(Material to process)

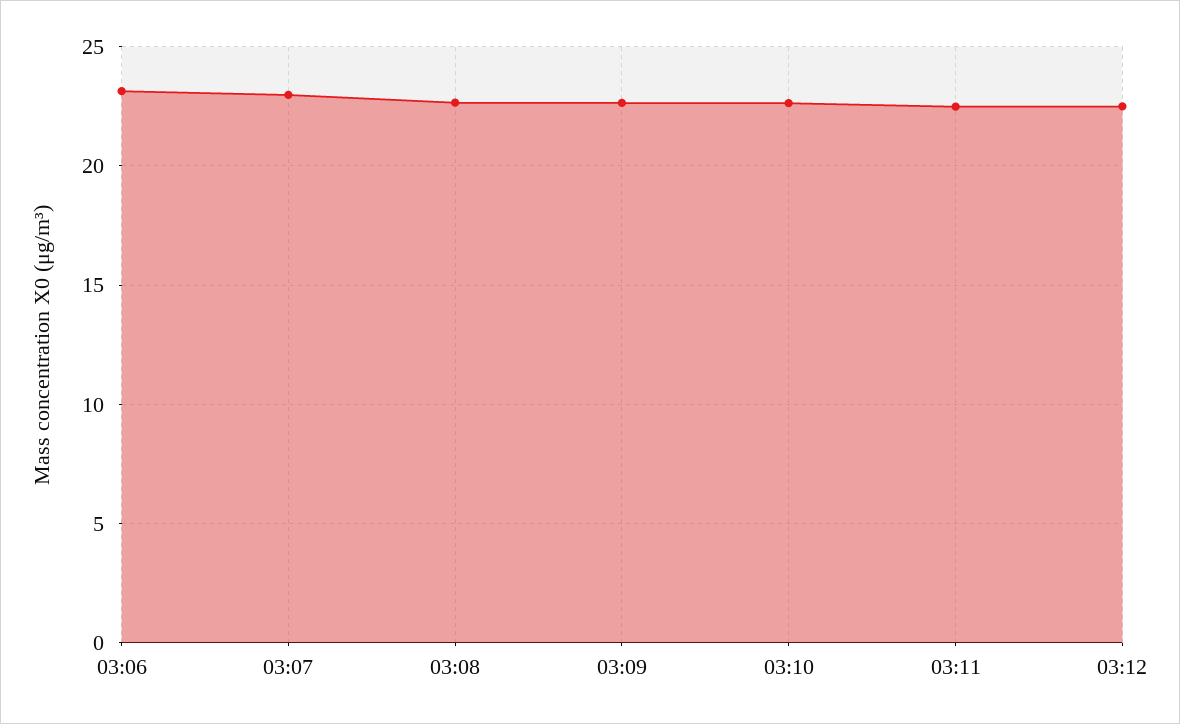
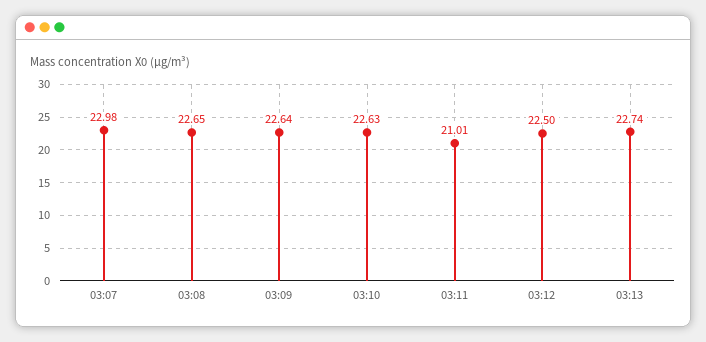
03:06: 23 -> none
03:11: 22.5 -> 21.01
03:13: none -> 22.74

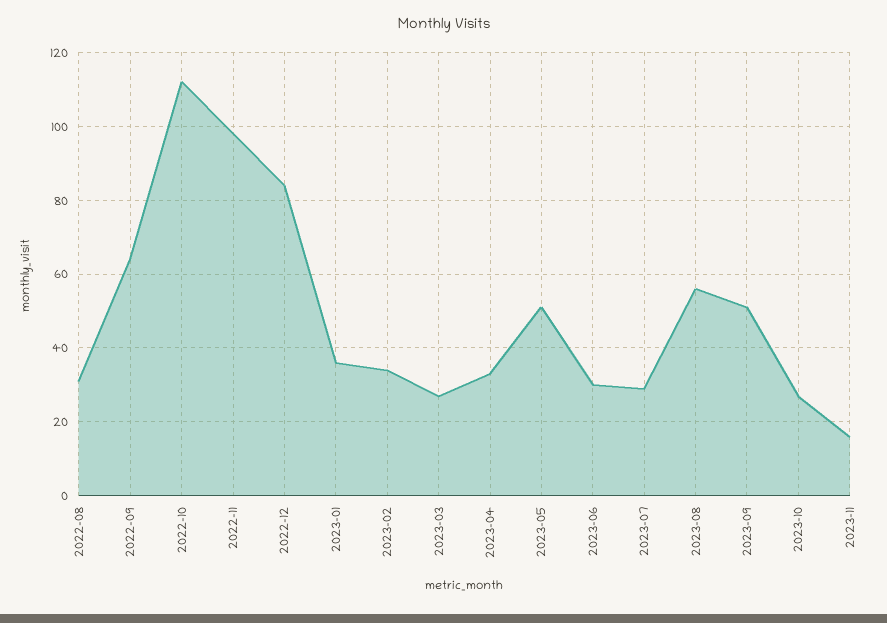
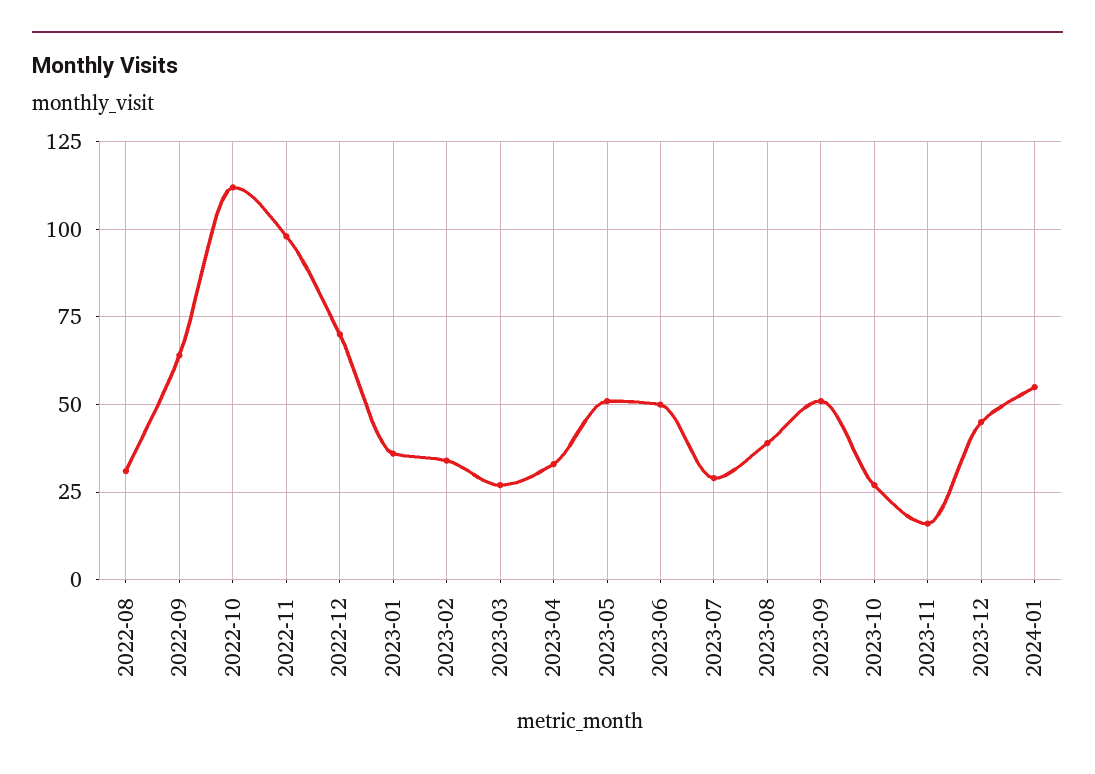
2022-12: 85 -> 70
2023-06: 30 -> 50
2023-08: 55 -> 40
2023-12: none -> 45
2024-01: none -> 55

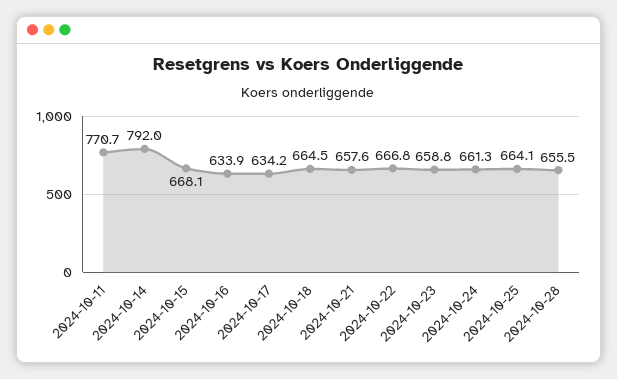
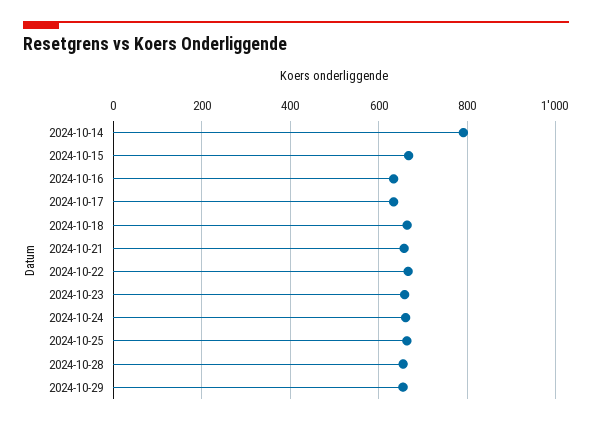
2024-10-11: 770.7 -> none
2024-10-29: none -> 660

(End Material to process)

Leave the pictures out and restate exactly the lines from the one that has "2024-01: none -> 55" through the final line of the entries above, both ends included.

Response to this task:
2024-01: none -> 55

2024-10-11: 770.7 -> none
2024-10-29: none -> 660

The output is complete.